Filter these entries, keeping only lines that hold the word "title".

--- Given data Enclosed Below ---

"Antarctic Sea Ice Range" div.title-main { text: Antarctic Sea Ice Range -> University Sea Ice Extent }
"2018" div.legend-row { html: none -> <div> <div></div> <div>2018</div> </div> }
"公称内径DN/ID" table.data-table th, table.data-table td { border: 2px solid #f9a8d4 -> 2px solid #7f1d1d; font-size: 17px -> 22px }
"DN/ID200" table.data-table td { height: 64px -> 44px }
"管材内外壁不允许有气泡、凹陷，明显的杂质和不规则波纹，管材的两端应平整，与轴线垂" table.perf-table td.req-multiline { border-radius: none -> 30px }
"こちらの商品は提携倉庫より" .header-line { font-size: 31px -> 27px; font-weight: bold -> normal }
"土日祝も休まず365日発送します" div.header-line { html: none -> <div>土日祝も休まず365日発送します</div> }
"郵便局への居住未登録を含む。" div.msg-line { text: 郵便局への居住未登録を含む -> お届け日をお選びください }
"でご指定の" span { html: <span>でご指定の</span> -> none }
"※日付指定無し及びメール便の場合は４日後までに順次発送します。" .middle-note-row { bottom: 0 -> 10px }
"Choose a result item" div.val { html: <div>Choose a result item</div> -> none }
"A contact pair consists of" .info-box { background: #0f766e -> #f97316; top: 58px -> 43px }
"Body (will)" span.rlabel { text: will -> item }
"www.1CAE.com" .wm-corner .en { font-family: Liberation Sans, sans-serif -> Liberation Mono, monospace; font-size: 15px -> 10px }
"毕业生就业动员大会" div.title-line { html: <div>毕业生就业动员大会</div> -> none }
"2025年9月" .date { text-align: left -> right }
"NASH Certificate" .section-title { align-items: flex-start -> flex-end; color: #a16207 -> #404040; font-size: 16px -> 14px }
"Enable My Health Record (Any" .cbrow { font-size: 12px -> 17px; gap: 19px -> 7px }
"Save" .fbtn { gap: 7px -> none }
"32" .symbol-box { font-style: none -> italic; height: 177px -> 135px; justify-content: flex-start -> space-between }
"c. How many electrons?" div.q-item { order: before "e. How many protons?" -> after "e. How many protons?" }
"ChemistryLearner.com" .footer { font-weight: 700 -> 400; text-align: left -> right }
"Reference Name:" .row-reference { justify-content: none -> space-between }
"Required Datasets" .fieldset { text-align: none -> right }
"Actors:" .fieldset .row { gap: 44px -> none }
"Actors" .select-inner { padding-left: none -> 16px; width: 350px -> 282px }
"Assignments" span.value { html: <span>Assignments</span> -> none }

--- End of Enclosed Given data ---

Answer to this exercise =
"Antarctic Sea Ice Range" div.title-main { text: Antarctic Sea Ice Range -> University Sea Ice Extent }
"毕业生就业动员大会" div.title-line { html: <div>毕业生就业动员大会</div> -> none }
"NASH Certificate" .section-title { align-items: flex-start -> flex-end; color: #a16207 -> #404040; font-size: 16px -> 14px }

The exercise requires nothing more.